Provided information:

============================================================

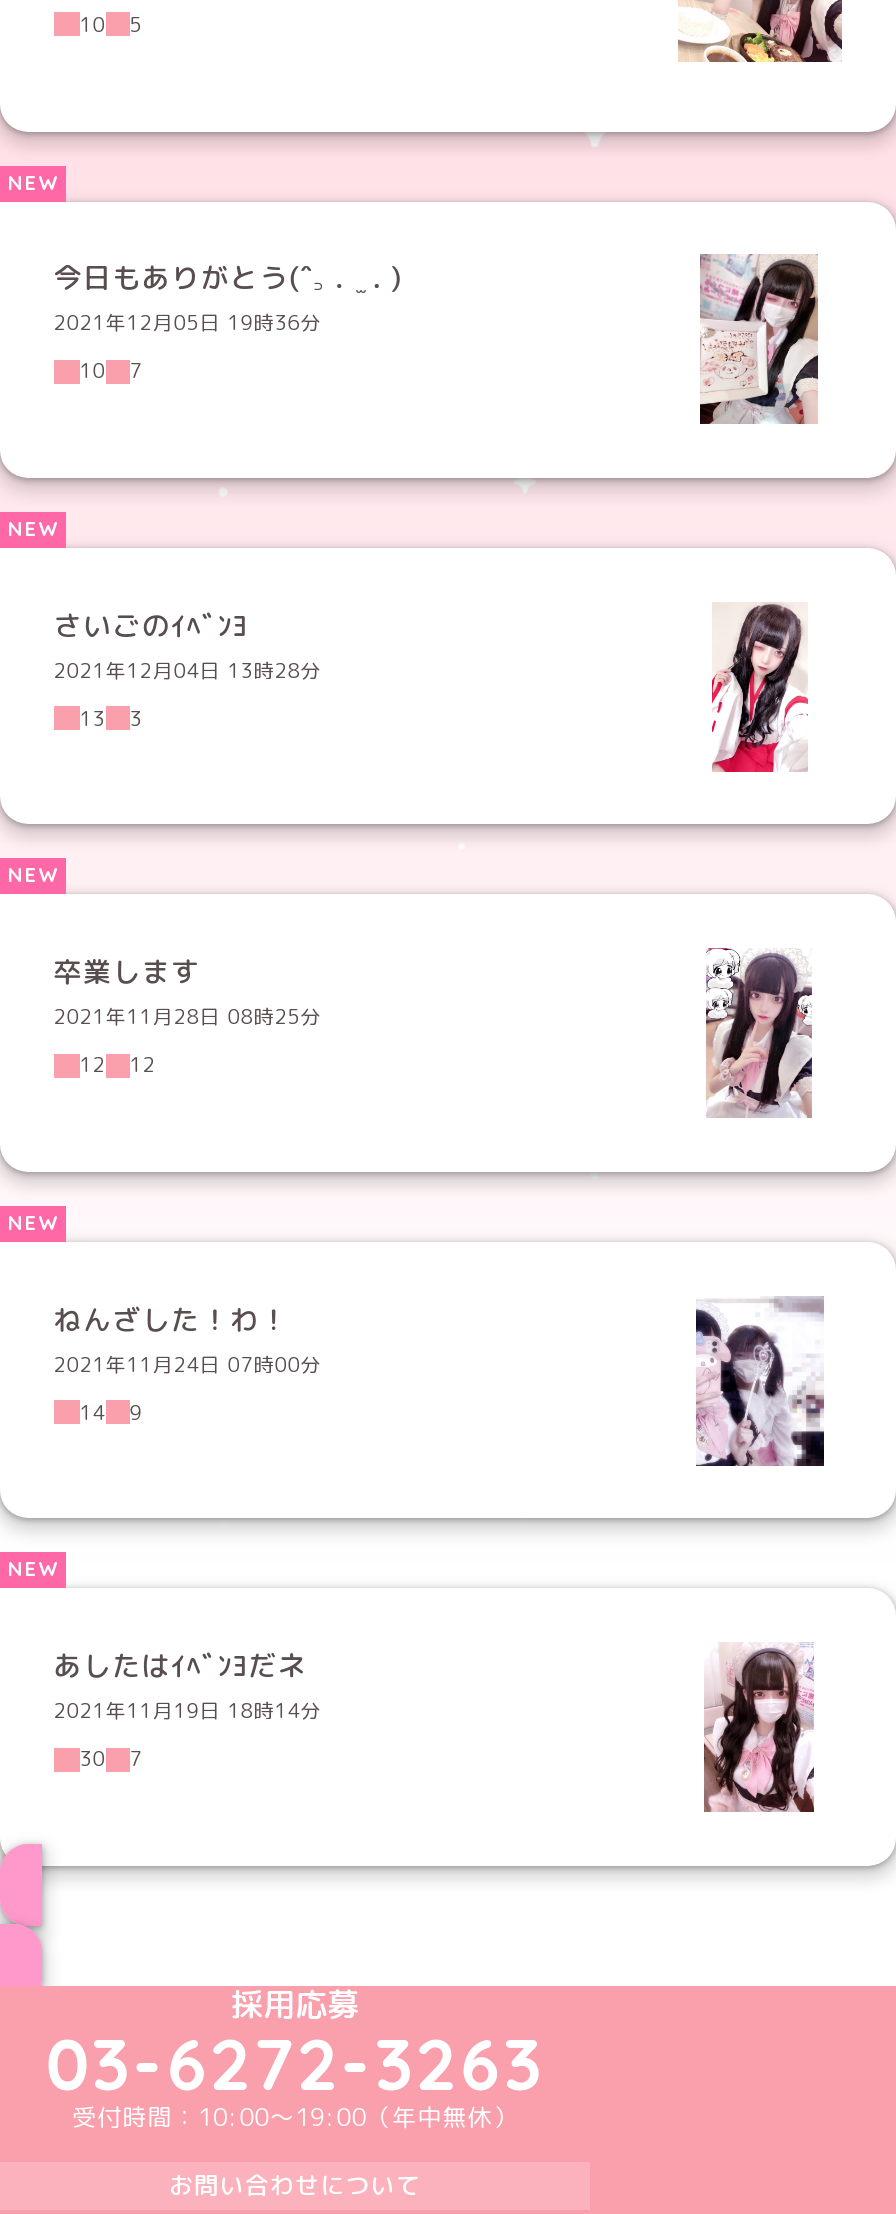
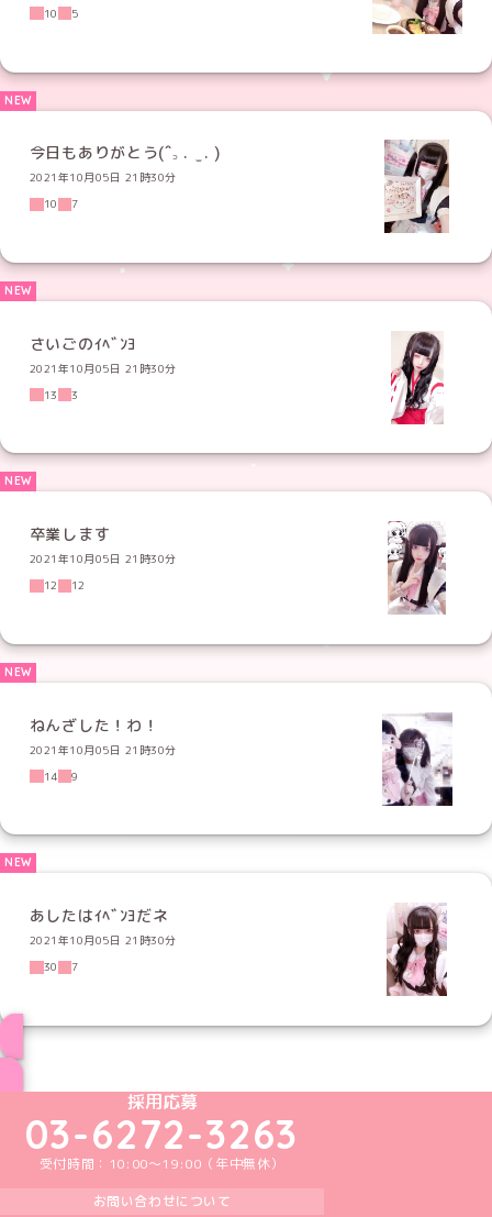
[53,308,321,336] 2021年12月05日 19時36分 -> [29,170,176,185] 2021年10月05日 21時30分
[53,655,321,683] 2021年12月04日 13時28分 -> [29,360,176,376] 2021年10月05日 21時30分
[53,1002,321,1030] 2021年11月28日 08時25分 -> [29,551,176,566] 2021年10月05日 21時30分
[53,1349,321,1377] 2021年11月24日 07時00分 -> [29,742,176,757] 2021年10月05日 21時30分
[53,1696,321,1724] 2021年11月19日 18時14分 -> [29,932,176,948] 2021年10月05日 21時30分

============================================================

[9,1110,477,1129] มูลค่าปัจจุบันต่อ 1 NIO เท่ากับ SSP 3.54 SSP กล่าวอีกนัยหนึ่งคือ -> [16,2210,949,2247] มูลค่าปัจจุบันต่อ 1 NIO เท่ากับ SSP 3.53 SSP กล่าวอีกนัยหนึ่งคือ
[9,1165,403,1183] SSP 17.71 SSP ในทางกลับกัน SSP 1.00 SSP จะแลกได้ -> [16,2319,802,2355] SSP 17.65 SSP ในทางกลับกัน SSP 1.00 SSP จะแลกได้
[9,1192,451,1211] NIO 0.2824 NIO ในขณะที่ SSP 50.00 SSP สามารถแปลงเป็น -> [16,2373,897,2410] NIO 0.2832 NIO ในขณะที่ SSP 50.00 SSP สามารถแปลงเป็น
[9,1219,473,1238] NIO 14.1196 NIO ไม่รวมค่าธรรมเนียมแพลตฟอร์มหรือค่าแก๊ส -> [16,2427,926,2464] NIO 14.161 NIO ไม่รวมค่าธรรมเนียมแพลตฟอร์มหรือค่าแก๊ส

============================================================

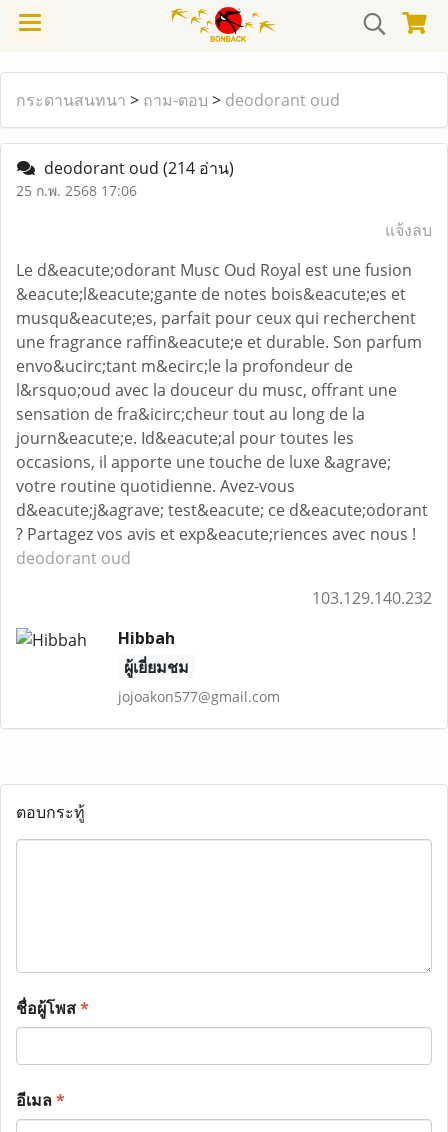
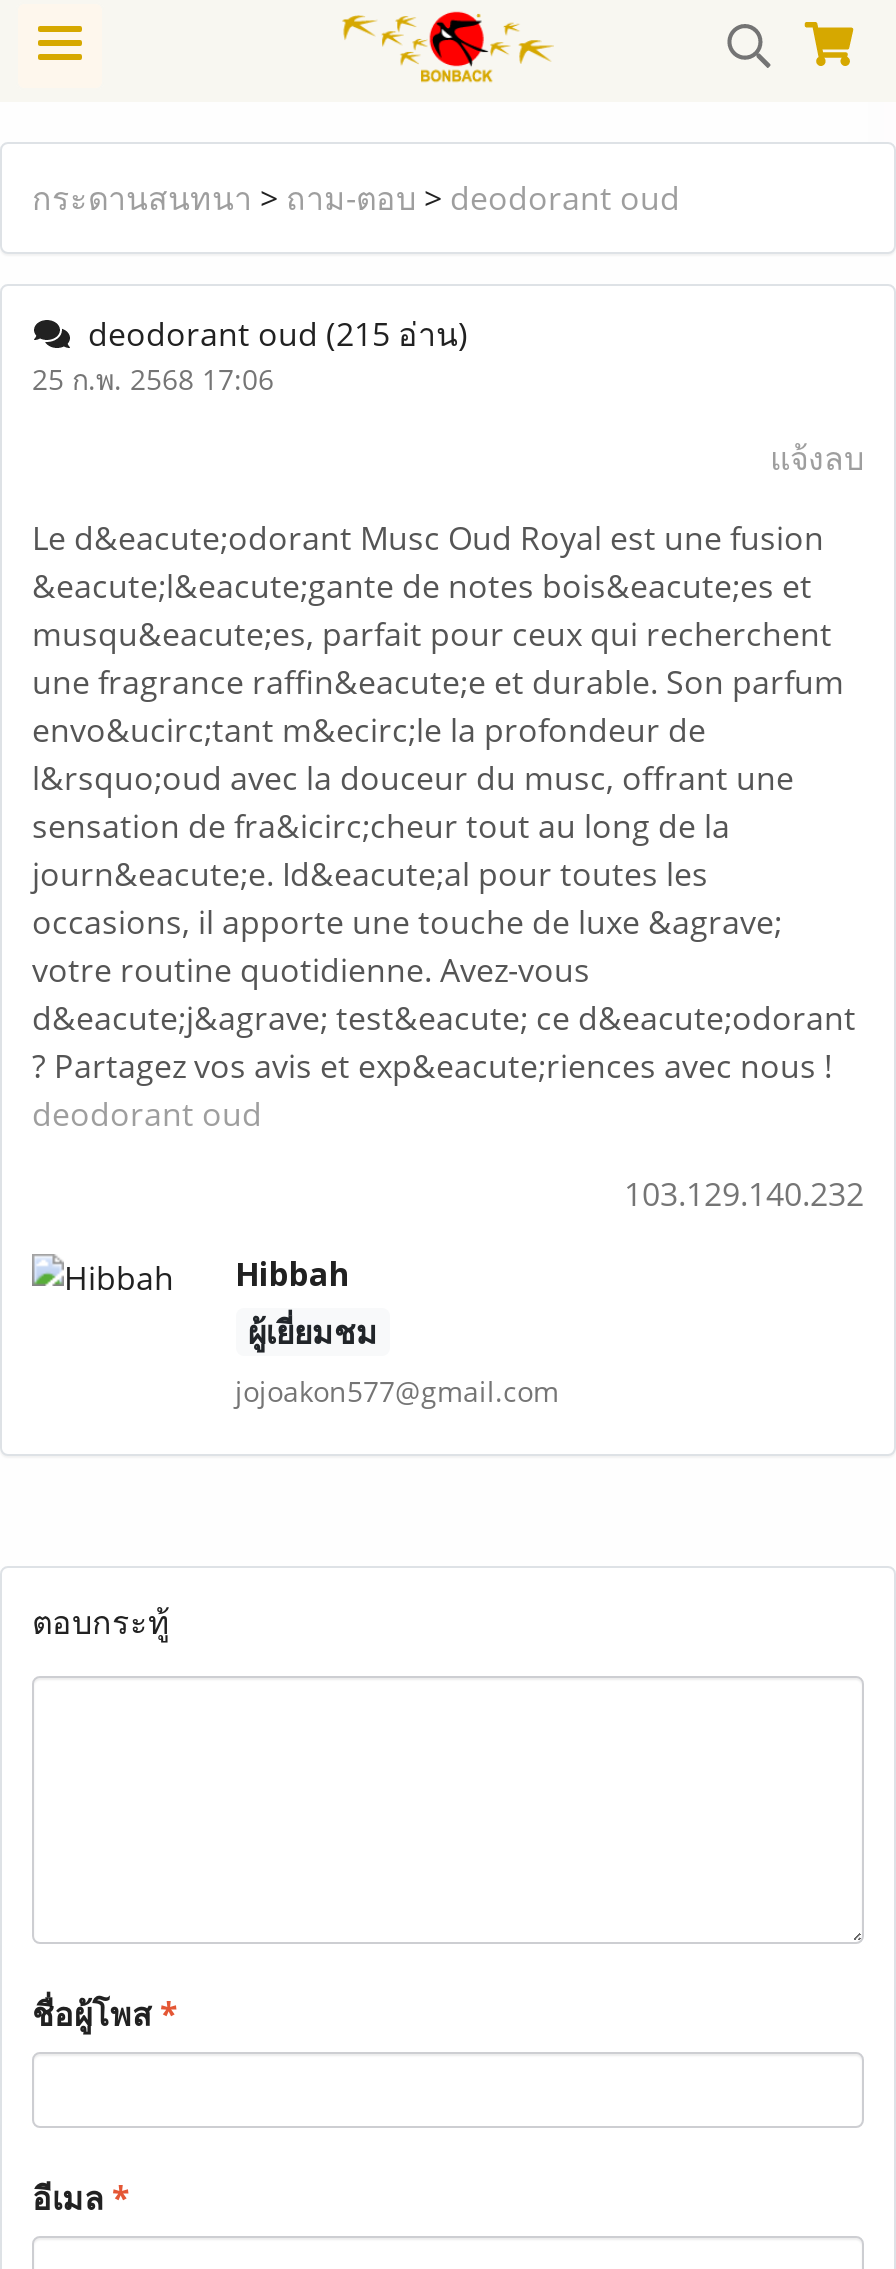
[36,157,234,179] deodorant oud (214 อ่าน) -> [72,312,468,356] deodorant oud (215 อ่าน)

============================================================

About this exercise:
Output only an exact transcription of the lines above from the one with "[53,1002,321,1030] 2021年11月28日 08時25分" up to and including the one with "[53,1696,321,1724] 2021年11月19日 18時14分".

Output of the exercise:
[53,1002,321,1030] 2021年11月28日 08時25分 -> [29,551,176,566] 2021年10月05日 21時30分
[53,1349,321,1377] 2021年11月24日 07時00分 -> [29,742,176,757] 2021年10月05日 21時30分
[53,1696,321,1724] 2021年11月19日 18時14分 -> [29,932,176,948] 2021年10月05日 21時30分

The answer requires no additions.